Revision comparison data:
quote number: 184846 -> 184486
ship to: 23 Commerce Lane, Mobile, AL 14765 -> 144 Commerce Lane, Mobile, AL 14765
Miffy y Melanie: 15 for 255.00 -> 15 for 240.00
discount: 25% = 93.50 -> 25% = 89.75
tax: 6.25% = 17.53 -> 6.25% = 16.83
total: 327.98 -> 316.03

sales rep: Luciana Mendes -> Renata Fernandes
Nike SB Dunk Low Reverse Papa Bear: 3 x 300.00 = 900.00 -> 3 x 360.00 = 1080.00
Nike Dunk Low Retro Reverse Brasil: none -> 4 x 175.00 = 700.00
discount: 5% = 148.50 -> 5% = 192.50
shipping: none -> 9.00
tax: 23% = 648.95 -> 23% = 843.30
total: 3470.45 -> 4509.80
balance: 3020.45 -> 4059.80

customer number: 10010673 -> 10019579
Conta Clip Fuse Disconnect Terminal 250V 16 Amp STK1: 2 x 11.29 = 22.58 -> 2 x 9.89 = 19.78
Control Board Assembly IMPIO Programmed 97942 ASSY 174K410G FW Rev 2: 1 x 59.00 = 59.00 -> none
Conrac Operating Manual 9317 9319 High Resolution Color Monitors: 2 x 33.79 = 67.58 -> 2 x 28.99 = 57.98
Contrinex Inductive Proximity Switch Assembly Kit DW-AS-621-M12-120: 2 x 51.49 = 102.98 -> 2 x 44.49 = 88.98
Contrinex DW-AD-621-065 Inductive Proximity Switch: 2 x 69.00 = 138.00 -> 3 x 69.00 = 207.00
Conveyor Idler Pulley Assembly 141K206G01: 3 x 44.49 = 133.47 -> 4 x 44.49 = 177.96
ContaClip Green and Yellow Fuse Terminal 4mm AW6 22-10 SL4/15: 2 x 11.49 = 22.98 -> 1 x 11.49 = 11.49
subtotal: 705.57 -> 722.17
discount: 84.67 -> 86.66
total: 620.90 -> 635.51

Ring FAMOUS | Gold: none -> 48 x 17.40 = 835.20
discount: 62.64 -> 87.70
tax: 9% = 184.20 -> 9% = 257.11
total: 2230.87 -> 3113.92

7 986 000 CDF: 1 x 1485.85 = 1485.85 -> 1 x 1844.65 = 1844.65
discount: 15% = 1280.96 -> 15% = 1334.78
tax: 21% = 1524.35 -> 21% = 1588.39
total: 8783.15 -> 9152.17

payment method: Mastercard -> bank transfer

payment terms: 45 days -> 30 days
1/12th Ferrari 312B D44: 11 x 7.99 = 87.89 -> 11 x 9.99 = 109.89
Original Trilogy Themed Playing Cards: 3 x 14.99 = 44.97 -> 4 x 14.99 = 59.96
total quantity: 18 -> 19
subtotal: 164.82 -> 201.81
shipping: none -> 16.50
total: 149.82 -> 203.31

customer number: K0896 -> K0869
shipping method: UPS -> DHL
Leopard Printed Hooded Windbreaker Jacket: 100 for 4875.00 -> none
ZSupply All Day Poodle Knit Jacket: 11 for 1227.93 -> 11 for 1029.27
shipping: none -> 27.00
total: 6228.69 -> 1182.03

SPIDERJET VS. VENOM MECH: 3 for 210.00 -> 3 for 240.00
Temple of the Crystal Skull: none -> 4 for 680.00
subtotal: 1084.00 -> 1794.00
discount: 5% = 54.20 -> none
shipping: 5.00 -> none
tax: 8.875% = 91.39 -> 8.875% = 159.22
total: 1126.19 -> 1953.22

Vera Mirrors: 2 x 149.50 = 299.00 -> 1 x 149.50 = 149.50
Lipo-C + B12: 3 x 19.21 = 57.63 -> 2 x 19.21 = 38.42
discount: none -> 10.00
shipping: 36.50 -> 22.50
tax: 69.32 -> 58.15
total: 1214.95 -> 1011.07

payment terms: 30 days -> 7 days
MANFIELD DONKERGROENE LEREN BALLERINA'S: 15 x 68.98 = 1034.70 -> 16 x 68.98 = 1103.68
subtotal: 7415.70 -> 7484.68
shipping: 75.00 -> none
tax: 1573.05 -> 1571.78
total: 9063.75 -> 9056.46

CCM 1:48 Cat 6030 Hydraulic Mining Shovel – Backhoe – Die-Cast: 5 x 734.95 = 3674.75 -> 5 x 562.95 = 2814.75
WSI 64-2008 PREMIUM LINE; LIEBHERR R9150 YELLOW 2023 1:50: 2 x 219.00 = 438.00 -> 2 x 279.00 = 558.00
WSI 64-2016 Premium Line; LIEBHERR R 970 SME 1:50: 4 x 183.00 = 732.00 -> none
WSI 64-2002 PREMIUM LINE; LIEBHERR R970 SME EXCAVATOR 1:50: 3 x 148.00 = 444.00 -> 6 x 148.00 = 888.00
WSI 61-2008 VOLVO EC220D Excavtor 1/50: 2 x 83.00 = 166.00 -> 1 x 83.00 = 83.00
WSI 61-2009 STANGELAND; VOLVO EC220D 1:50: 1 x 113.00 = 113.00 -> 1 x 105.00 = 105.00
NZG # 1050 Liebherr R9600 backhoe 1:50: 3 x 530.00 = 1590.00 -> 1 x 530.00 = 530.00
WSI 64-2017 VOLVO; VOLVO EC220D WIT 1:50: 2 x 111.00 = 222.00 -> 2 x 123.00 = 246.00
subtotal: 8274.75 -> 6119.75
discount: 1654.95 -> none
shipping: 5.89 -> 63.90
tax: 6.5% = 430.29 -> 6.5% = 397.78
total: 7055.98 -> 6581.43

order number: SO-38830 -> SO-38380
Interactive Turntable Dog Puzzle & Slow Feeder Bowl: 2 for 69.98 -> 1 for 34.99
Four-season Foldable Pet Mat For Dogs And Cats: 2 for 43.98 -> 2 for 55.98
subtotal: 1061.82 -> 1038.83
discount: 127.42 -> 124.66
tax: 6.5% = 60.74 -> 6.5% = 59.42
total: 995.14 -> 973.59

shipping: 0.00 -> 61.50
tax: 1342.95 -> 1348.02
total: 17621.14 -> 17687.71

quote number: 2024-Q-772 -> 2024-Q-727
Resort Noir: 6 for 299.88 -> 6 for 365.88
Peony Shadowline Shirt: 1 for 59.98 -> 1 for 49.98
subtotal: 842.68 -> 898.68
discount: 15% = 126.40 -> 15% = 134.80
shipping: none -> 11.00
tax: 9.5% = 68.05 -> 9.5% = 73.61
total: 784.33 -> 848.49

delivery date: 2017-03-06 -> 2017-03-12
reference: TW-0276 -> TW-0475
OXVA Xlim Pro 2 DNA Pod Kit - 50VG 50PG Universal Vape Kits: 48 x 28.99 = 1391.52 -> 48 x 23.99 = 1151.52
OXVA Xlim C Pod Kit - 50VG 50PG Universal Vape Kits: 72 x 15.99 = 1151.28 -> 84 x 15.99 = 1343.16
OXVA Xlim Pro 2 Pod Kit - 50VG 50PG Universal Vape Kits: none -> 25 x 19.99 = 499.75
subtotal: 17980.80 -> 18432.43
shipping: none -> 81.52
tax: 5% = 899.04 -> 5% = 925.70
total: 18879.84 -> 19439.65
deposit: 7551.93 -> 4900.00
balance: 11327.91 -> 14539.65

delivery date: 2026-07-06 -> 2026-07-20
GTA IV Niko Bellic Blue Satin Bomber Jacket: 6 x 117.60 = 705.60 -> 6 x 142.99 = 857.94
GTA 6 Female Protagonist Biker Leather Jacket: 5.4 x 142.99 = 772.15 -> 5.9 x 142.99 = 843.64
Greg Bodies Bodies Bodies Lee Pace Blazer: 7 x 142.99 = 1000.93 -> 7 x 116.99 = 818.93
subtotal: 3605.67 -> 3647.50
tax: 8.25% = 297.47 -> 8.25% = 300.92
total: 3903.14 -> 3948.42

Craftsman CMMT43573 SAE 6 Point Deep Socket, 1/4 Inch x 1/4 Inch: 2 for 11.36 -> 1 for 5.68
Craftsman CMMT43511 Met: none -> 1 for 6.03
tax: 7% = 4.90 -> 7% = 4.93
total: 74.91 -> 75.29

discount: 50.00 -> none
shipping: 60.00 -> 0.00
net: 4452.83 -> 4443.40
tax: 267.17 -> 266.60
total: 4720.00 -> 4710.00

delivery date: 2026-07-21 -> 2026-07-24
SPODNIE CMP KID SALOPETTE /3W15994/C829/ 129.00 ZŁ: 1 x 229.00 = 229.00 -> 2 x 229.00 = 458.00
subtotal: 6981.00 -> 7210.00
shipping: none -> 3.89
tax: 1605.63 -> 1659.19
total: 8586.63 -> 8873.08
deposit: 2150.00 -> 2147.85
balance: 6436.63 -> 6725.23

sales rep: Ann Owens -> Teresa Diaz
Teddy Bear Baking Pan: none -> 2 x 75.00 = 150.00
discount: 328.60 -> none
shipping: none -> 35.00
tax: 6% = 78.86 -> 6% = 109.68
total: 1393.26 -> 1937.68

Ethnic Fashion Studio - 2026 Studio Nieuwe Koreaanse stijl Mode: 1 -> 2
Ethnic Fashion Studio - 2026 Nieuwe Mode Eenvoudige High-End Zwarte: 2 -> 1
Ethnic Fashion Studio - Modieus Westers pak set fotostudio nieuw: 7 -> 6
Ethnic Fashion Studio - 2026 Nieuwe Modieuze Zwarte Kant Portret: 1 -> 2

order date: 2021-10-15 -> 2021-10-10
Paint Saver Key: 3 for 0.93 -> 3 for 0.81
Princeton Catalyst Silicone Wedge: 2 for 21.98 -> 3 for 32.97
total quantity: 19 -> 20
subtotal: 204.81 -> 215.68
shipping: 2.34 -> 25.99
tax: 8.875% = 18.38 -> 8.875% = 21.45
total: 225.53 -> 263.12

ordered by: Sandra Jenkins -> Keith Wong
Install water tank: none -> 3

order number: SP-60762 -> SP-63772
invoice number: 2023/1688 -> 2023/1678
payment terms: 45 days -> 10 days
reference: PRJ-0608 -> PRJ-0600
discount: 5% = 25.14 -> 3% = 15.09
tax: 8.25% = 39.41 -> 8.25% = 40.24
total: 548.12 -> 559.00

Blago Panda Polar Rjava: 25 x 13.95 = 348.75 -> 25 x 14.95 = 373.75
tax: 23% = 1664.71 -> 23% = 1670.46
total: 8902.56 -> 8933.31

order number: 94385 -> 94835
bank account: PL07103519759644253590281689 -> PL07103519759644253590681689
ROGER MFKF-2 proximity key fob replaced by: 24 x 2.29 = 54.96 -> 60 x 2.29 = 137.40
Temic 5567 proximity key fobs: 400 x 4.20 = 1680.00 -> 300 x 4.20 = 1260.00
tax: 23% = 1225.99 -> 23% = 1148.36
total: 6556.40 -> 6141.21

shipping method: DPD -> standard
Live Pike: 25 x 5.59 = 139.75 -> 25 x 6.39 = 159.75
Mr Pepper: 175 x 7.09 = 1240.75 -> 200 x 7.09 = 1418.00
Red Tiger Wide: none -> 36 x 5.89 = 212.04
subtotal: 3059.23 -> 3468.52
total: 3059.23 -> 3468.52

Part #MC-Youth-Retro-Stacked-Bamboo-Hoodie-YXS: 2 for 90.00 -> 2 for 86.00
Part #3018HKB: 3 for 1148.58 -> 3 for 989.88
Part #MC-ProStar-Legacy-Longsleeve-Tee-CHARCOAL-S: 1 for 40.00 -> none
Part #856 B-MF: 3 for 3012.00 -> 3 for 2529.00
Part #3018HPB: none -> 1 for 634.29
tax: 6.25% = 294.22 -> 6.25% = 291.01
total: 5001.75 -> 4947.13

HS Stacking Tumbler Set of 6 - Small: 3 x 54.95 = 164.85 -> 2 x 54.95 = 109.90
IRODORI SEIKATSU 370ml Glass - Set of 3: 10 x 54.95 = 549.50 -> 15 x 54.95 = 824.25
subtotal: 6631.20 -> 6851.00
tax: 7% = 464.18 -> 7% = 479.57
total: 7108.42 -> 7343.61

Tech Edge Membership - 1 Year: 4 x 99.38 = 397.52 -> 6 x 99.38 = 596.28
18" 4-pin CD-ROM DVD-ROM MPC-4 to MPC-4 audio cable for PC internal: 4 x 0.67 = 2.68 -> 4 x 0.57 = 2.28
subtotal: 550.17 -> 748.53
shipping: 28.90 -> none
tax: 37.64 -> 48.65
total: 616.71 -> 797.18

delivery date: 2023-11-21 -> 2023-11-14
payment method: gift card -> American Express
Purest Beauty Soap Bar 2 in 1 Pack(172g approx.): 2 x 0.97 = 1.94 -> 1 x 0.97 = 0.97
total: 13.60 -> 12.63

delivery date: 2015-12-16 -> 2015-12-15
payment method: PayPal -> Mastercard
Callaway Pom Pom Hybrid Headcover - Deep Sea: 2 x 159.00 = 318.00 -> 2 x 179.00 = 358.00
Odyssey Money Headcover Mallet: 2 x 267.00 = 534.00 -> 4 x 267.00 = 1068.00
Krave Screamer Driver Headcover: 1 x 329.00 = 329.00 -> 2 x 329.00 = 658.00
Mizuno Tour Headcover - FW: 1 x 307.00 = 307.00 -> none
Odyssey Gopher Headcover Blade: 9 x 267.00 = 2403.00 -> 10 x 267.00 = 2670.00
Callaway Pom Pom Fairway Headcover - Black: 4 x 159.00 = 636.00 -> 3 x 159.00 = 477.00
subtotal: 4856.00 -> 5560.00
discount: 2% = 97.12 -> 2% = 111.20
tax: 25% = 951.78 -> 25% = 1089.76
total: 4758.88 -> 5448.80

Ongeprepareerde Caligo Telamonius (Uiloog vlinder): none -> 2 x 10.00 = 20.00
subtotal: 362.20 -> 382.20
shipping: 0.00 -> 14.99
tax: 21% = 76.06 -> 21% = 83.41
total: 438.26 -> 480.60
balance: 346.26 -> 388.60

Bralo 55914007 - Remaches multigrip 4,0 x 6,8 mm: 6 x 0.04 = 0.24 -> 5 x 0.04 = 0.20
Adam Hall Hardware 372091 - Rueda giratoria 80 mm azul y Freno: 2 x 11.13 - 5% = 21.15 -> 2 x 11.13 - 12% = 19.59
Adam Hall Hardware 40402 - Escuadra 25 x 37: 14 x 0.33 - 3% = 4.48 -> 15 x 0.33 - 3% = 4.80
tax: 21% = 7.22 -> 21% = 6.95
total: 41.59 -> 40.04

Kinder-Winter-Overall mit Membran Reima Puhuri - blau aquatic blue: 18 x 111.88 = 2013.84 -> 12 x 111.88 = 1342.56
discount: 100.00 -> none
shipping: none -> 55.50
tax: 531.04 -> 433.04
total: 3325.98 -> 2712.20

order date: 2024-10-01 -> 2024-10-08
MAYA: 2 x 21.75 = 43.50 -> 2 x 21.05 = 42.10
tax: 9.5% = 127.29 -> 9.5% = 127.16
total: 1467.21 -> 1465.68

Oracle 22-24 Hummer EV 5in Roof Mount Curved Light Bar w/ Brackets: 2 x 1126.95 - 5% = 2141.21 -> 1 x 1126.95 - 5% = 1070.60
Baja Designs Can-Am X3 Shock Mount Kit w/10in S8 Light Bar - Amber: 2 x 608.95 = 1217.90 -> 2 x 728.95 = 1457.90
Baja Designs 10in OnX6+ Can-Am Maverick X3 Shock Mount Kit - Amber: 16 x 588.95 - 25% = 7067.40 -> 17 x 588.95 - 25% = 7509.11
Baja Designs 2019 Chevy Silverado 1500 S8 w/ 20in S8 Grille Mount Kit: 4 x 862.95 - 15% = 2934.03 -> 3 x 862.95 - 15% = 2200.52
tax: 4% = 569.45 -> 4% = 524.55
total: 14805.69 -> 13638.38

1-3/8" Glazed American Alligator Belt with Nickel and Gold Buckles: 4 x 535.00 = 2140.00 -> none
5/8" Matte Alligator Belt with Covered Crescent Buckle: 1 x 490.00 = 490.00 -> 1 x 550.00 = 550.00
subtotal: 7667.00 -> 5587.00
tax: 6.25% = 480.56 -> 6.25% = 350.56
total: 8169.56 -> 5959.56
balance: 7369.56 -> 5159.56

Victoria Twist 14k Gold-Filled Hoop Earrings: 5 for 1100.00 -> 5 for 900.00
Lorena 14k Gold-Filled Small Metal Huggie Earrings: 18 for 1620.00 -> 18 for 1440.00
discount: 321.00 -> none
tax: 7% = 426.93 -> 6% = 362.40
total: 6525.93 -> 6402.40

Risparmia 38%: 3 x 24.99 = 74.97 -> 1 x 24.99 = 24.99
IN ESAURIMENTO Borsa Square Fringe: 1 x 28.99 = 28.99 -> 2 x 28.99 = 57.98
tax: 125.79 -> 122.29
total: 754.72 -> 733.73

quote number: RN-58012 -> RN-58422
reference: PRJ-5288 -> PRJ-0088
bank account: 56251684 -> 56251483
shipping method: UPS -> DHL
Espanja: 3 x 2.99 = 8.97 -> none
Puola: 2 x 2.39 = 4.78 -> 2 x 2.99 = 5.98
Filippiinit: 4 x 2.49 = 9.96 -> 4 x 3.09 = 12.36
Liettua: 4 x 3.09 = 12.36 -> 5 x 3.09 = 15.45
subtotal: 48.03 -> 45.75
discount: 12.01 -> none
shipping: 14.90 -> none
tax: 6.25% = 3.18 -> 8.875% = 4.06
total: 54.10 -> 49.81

- [ASSIGNMENT]: Check every line above for the string "Part", and copy the ones that have it.

- [TASK ANSWER]:
Part #MC-Youth-Retro-Stacked-Bamboo-Hoodie-YXS: 2 for 90.00 -> 2 for 86.00
Part #3018HKB: 3 for 1148.58 -> 3 for 989.88
Part #MC-ProStar-Legacy-Longsleeve-Tee-CHARCOAL-S: 1 for 40.00 -> none
Part #856 B-MF: 3 for 3012.00 -> 3 for 2529.00
Part #3018HPB: none -> 1 for 634.29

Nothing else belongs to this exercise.